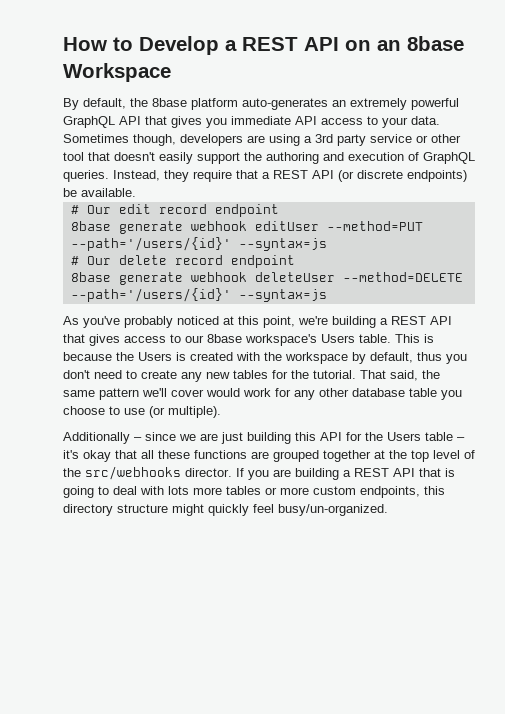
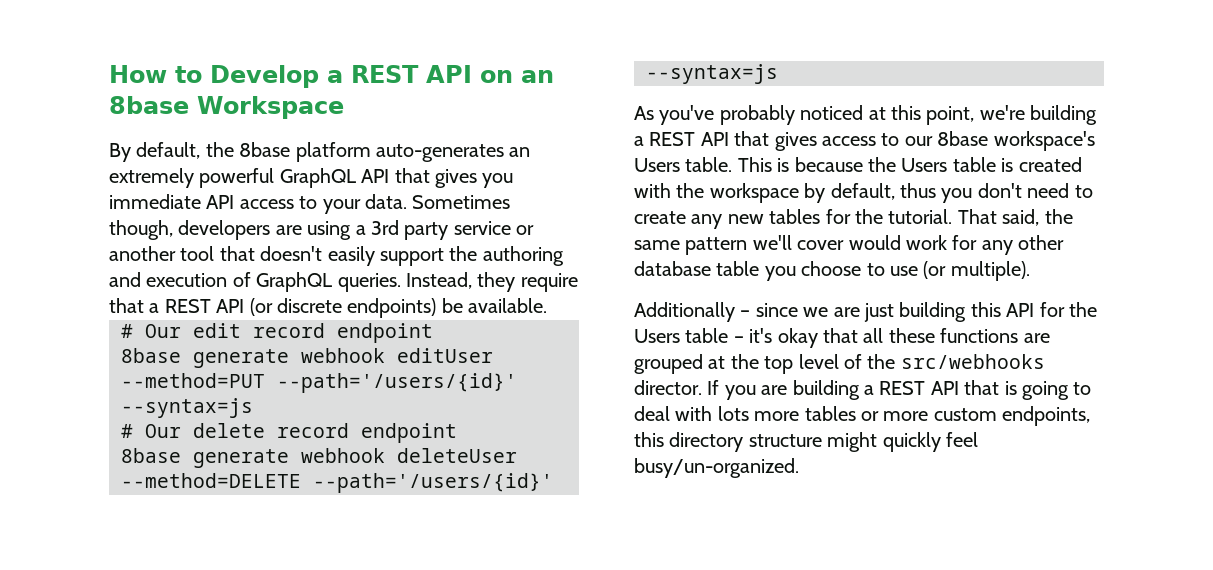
[431,134,461,143] other -> [109,246,176,261] another
(172, 356) none -> [952,157,996,172] table
[323,450,371,462] together -> (703, 364) none

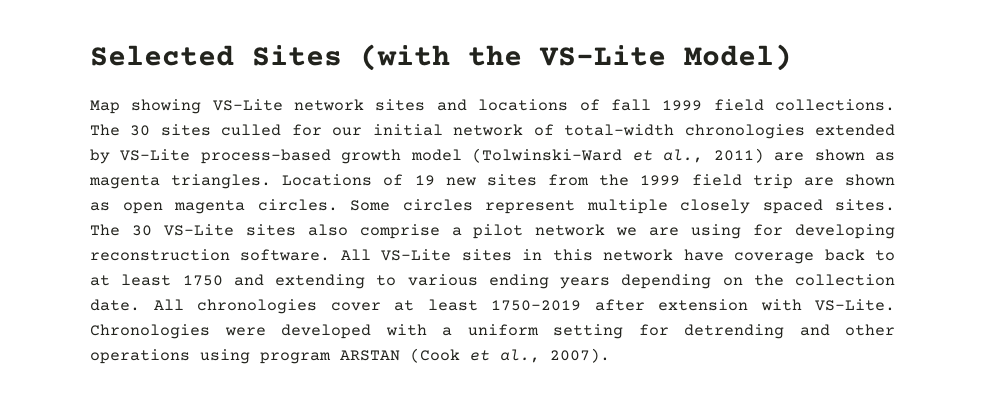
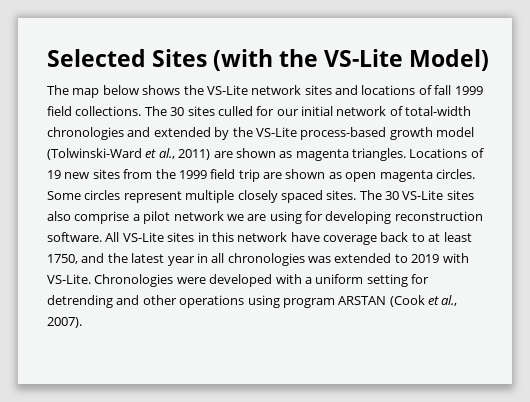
[90,99,202,114] Map showing -> [47,85,204,98] The map below shows the
(805, 131) none -> [127,127,151,137] and
(110, 156) none -> [232,127,253,137] the
[182,274,895,289] [90,299,748,314] 1750 and extending to various ending years depending on the collection date. All chronologies cover at least 1750–2019 after extension -> [47,253,440,266] 1750, and the latest year in all chronologies was extended to 2019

• • • • • • •

TASK GOAL. Locate "(805, 131) none -> [127,127,151,137] and" in the data above. Then repeat, exactly, its line and each line after it through the last, adding nothing.

RESPONSE TO THE TASK.
(805, 131) none -> [127,127,151,137] and
(110, 156) none -> [232,127,253,137] the
[182,274,895,289] [90,299,748,314] 1750 and extending to various ending years depending on the collection date. All chronologies cover at least 1750–2019 after extension -> [47,253,440,266] 1750, and the latest year in all chronologies was extended to 2019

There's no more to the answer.